Re: 正しい魔法使い 【ハリー・ポッター】 ( No.90 )
日時: 2016/08/10 13:08
名前: すず (ID: 3NNM32wR)

 「来たよ——魔法薬学だ」

 ロンが泣きそうな顔でそう言った。「フレッドの言う通りじゃなきゃいいけど。グリフィンドールは何しても減点!って。実際そうだったらほんと、マーリンの髭だよな」

 するとハーマイオニーはフンッと鼻で笑ってからこう言った。

 「それはきっと、貴方のお兄さんに問題があるのよ。スネイプ先生もきっと、きっちり選ばれた公明正大な先生よ。そんな事するわけないでしょう。ライリー、こっちに行きましょう、最前列だとわかりやすいわ」
 「でもさ、ハーマイオニー。ベタベタ髪の蝙蝠だよ?」
 「あら、見た目は関係ないわよ、ライリー」
 「身だしなみって言葉知らないのかい?あっ、君も髪の毛がボサボサ……」
 
 ロンがそう言うと、ハーマイオニーは脅すように杖を構えて移動した。ハリーとライリーは同時に、「デリカシーがなさすぎだよ」とロンに言った。
 ——ハーマイオニーはあんまり見た目を気にするほどじゃないけど……ライリーよりはずっと女の子らしいし、気にする可能性は無くもない。

 「きっと、魔法薬学って、とっても魅力的だわ!教科書を読んだ限りはそうよ!見た、この『おできを治す薬』なんて本当に……」

 最前列の一番教卓に近い席に教科書類を置いてから、ハーマイオニーは魔法薬学の魅力について語り始めた。
 良かった、いつものハーマイオニーだ。そう安心すると同時に、ライリーは若干面倒な気持ちにもなった。

 「ごめんハーマイオニー、教科書ってあんまり、というか全く読まないんだ。だってさ、魔法薬学って何だか面倒臭そうだし」
 「あら、そんな事はないわ!真面目に教科書を読んで初めてわかる事がたくさんあるの、ほら見て——」

 ライリーは思わずため息をついた。
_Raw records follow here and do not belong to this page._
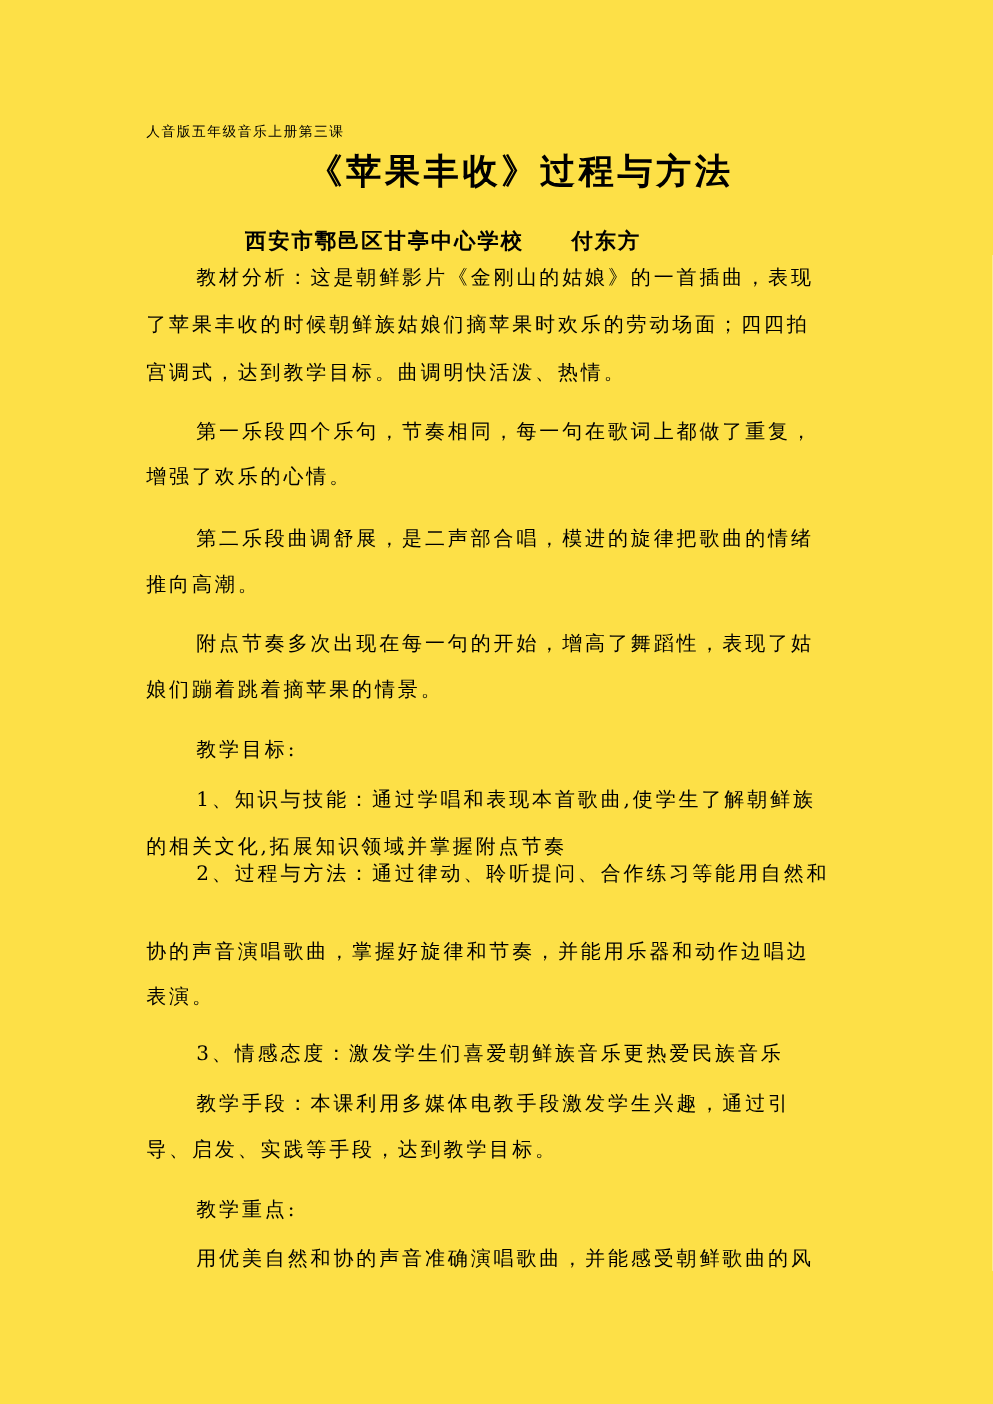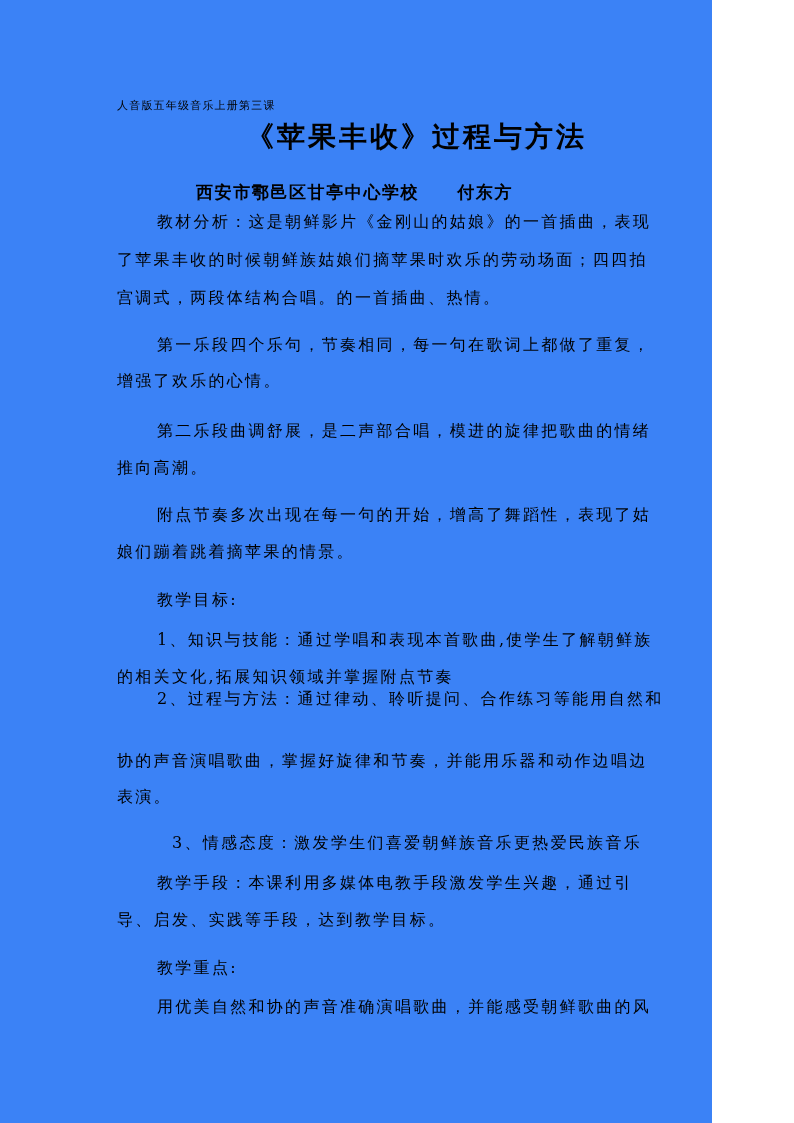--- a/index.html
+++ b/index.html
@@ -5,7 +5,7 @@
   html, body { margin: 0; padding: 0; background: #ffffff; }
   body { width: 794px; height: 1123px; position: relative; overflow: hidden;
          font-family: "DejaVu Serif", "Liberation Serif", serif; color: #000; }
-  .page { position: absolute; left: 0; top: 0; width: 712px; height: 1123px; background: #3b82f6; }
+  .page { position: absolute; left: 0; top: 0; width: 794px; height: 1123px; background: #fde047; }
   .line { position: absolute; white-space: nowrap; font-size: 16px; line-height: 22px; letter-spacing: 2.3px; }
   .header-note { position: absolute; left: 117px; top: 98px; font-size: 11px; letter-spacing: 1.2px; white-space: nowrap; }
   .title { position: absolute; left: 246px; top: 118px; font-size: 28px; font-weight: bold; letter-spacing: 3px; white-space: nowrap; }

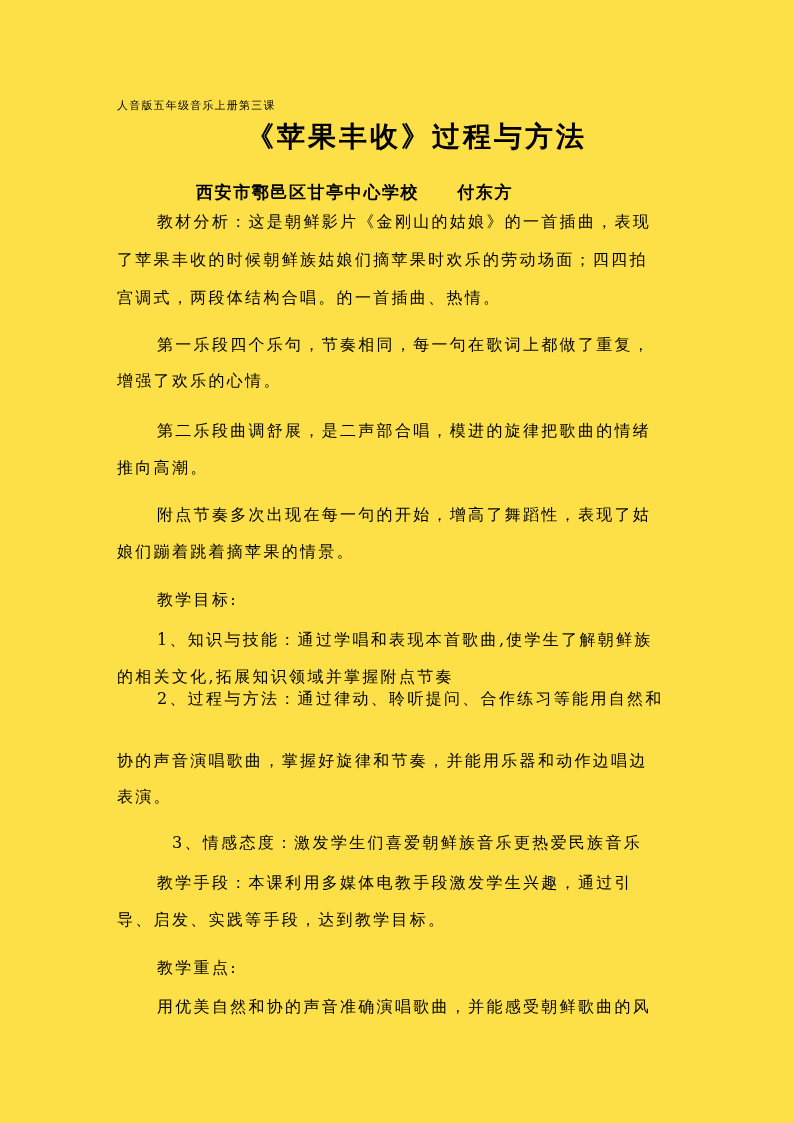--- a/index.html
+++ b/index.html
@@ -24,7 +24,7 @@
 
   <div class="line" style="left:157px; top:211px;">教材分析：这是朝鲜影片《金刚山的姑娘》的一首插曲，表现</div>
   <div class="line" style="left:117px; top:250px;font-family:Liberation Mono, monospace;">了苹果丰收的时候朝鲜族姑娘们摘苹果时欢乐的劳动场面；四四拍</div>
-  <div class="line" style="left:117px; top:287px;">宫调式，两段体结构合唱。的一首插曲、热情。</div>
+  <div class="line" style="left:117px; top:287px;">宫调式，达到教学目标。曲调明快活泼、热情。</div>
   <div class="line" style="left:157px; top:334px;">第一乐段四个乐句，节奏相同，每一句在歌词上都做了重复，</div>
   <div class="line" style="left:117px; top:370px;">增强了欢乐的心情。</div>
   <div class="line" style="left:157px; top:420px;">第二乐段曲调舒展，是二声部合唱，模进的旋律把歌曲的情绪</div>

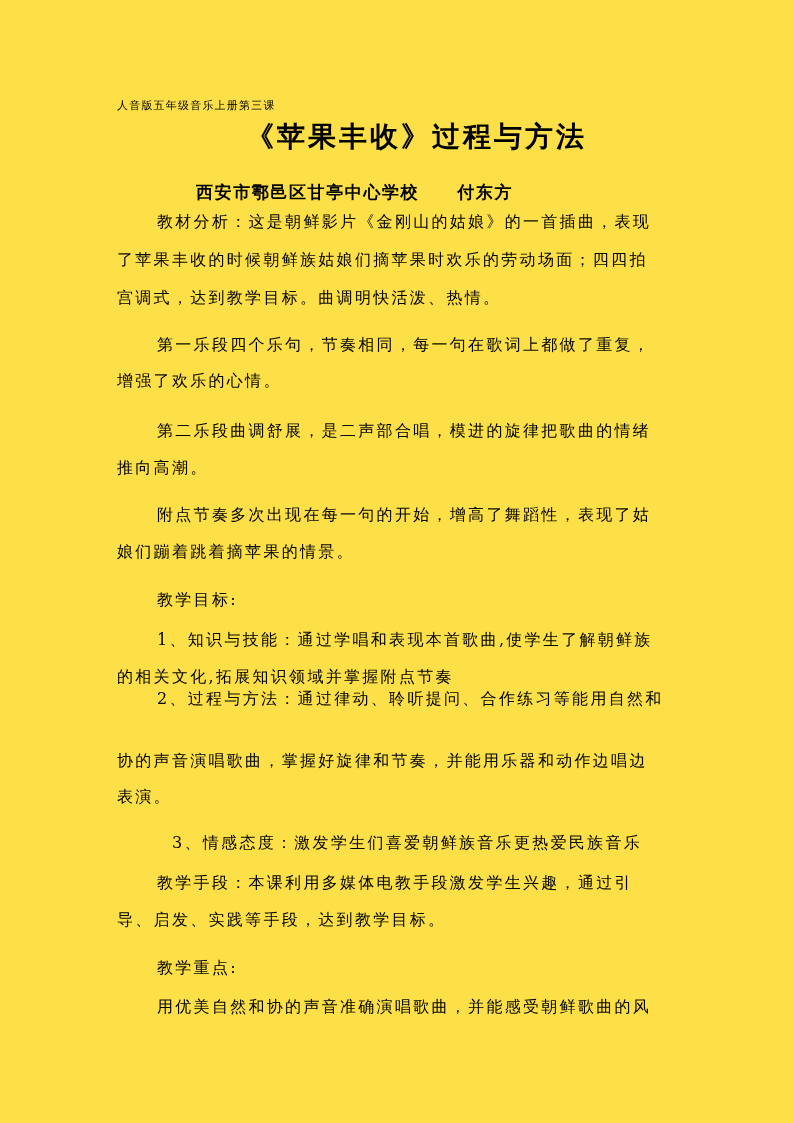--- a/index.html
+++ b/index.html
@@ -37,7 +37,7 @@
   <div class="line" style="left:157px; top:688px;">2、过程与方法：通过律动、聆听提问、合作练习等能用自然和</div>
   <div class="line" style="left:117px; top:750px;">协的声音演唱歌曲，掌握好旋律和节奏，并能用乐器和动作边唱边</div>
   <div class="line" style="left:117px; top:786px;">表演。</div>
-  <div class="line" style="left:172px; top:832px;">3、情感态度：激发学生们喜爱朝鲜族音乐更热爱民族音乐</div>
+  <div class="line" style="left:157px; top:832px;">3、情感态度：激发学生们喜爱朝鲜族音乐更热爱民族音乐</div>
   <div class="line" style="left:117px; top:909px;">导、启发、实践等手段，达到教学目标。</div>
   <div class="line" style="left:157px; top:872px;">教学手段：本课利用多媒体电教手段激发学生兴趣，通过引</div>
   <div class="line" style="left:157px; top:957px;">教学重点:</div>

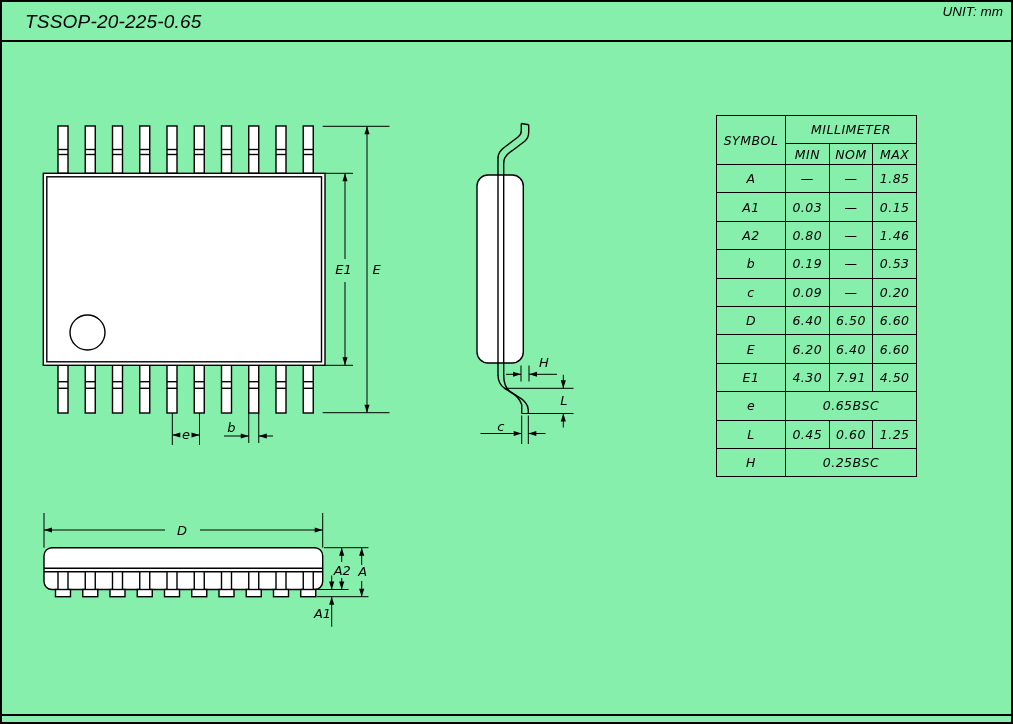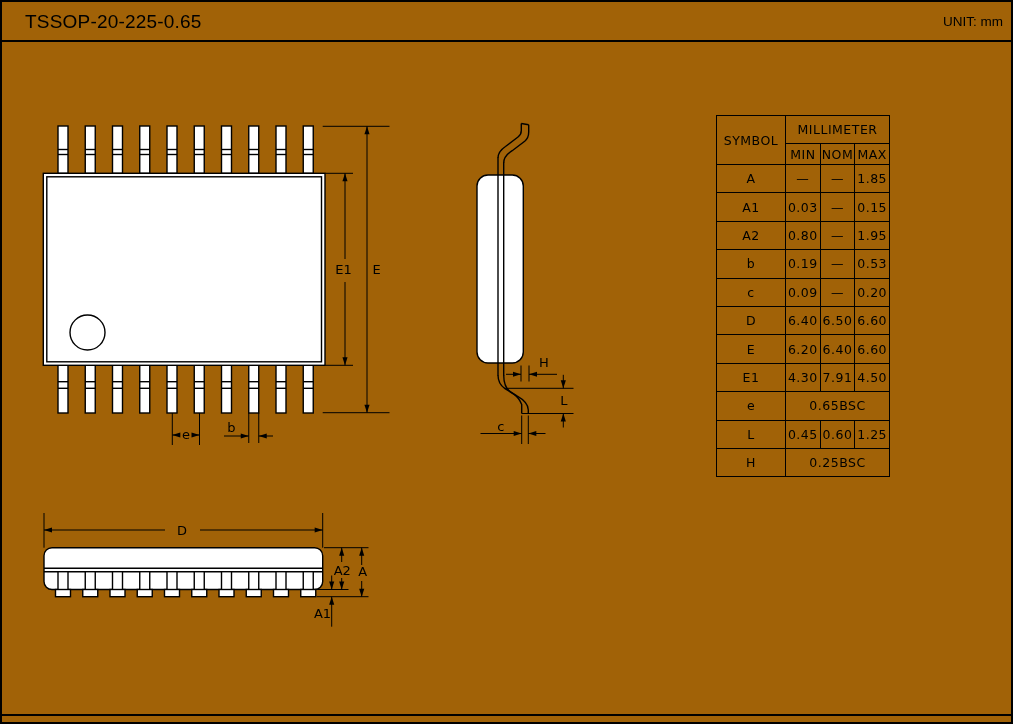--- a/index.html
+++ b/index.html
@@ -3,9 +3,9 @@
 <meta charset="utf-8">
 <style>
   html,body{margin:0;padding:0;background:#888;}
-  .sheet{position:relative;width:1013px;height:724px;background:#a16207;
+  .sheet{position:relative;width:1013px;height:724px;background:#86efac;
          box-shadow:inset 0 0 0 2px #000;overflow:hidden;
-         font-family:"Liberation Sans",sans-serif;color:#000;}
+         font-family:"Liberation Sans",sans-serif;color:#000;font-style:italic;}
   .title{position:absolute;left:25px;top:11px;font-size:19px;letter-spacing:.2px;}
   .unit{position:absolute;right:10px;top:14px;font-size:13.5px;}
   .hline{position:absolute;left:0;right:0;height:2px;background:#000;}

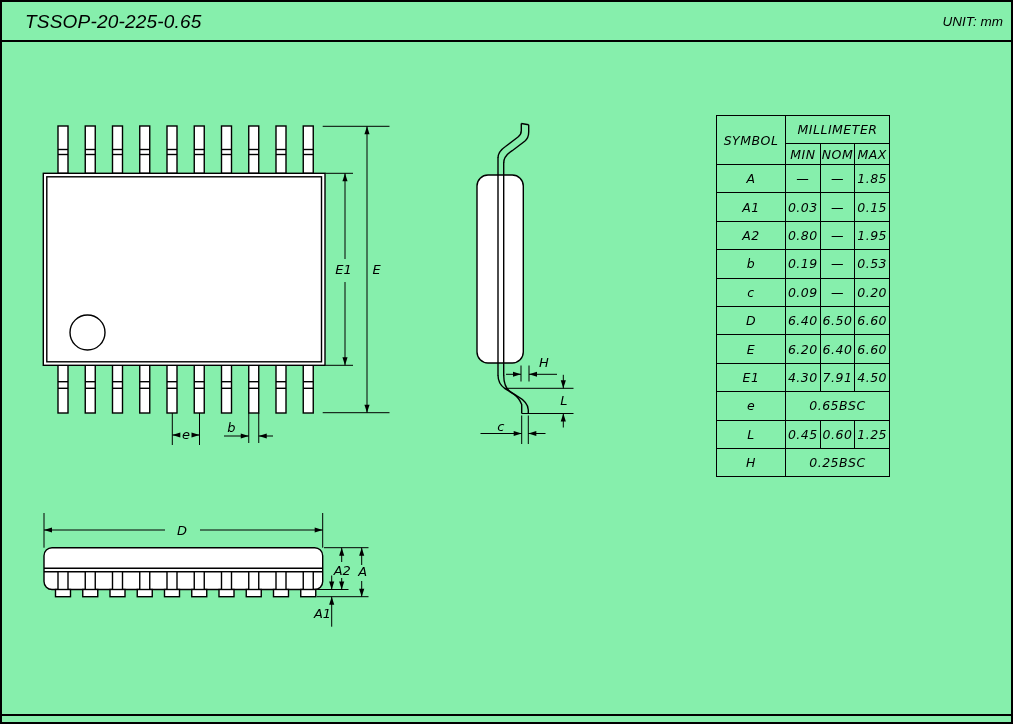--- a/index.html
+++ b/index.html
@@ -7,7 +7,7 @@
          box-shadow:inset 0 0 0 2px #000;overflow:hidden;
          font-family:"Liberation Sans",sans-serif;color:#000;font-style:italic;}
   .title{position:absolute;left:25px;top:11px;font-size:19px;letter-spacing:.2px;}
-  .unit{position:absolute;right:10px;top:14px;font-size:13.5px;}
+  .unit{position:absolute;right:10px;top:4px;font-size:13.5px;}
   .hline{position:absolute;left:0;right:0;height:2px;background:#000;}
   .hline.top{top:40px;}
   .hline.bottom{top:714px;}

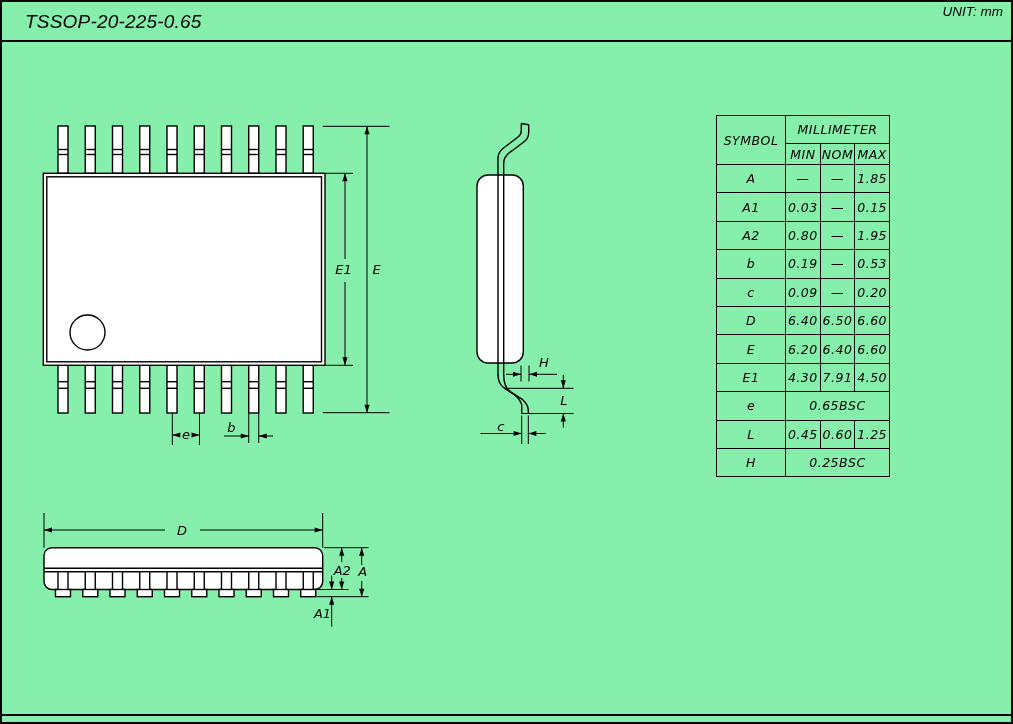--- a/index.html
+++ b/index.html
@@ -17,7 +17,7 @@
   .dimln{fill:none;stroke:#000;stroke-width:1;}
   .dim{font-family:"DejaVu Sans",sans-serif;font-size:13px;fill:#000;}
   
-  .dimtable{position:absolute;left:716px;top:115px;width:174px;border-collapse:collapse;
+  .dimtable{position:absolute;left:716px;top:115px;width:201px;border-collapse:collapse;
             table-layout:fixed;font-family:"DejaVu Sans",sans-serif;font-size:12.5px;}
   .dimtable td,.dimtable th{border:1px solid #000;text-align:center;vertical-align:middle;
             padding:0;font-weight:400;letter-spacing:.5px;}

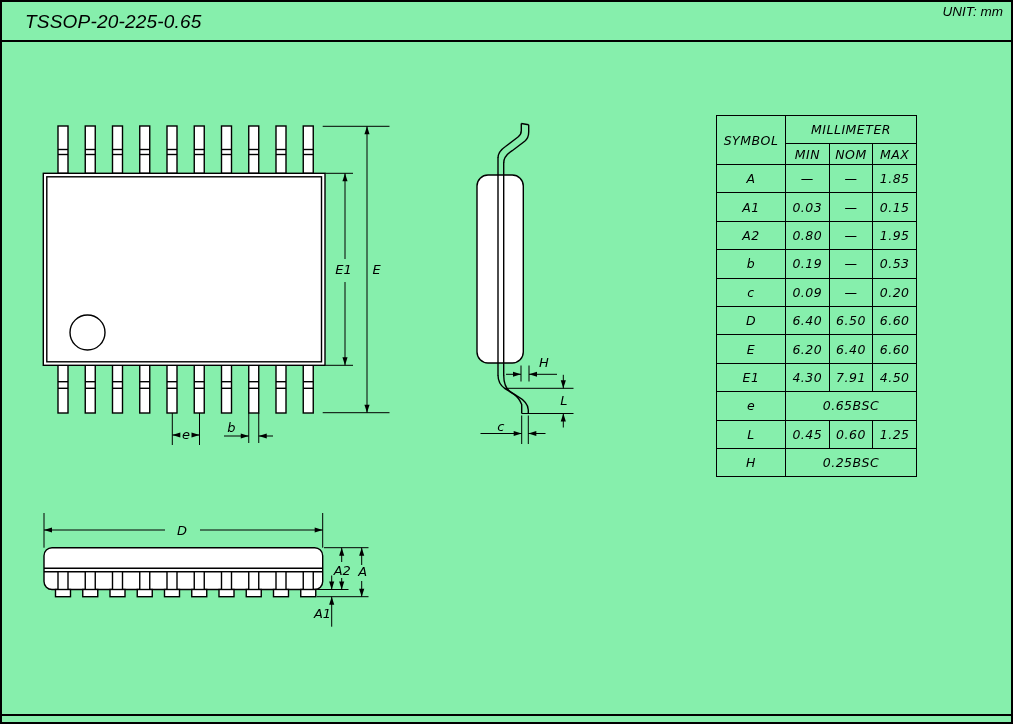--- a/index.html
+++ b/index.html
@@ -232,7 +232,7 @@
         <td>A2</td>
         <td>0.80</td>
         <td>—</td>
-        <td>1.95</td>
+        <td>1.46</td>
       </tr>
       <tr>
         <td>b</td>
一週間も経たないうちにハーマイオニーはずっとライリーにこんな話ばかりしている。いい加減、ライリーも飽き飽きしてくる。
 元はと言えば、全く終わらない宿題に音を上げたライリーがハーマイオニーに手伝いを頼んだ事からだった——「貴方は本当は才能があるの!」何度もその言葉を言われた。
 もう、うんざりである。

 「いいよ、ハーマイオニー。後で見るから」
 「いいえ良くないわ!大体、貴方が真面目にしないせいで変身術の授業だって五点のはずが一点よ!そういうところが段々大きくなってくると——」
 
 そしてハーマイオニーはまたこう言った。「貴方は本当は才能があるの!」と、何度も何度も言われた言葉だ。才能があろうが無かろうがどうでもいい。「本当は」だなんて、ライリーのすべてを分かったかのようにいつもいつもハーマイオニーは言うのだ。
 
 ——お節介。

 そんな言葉がライリーの脳裏をよぎった。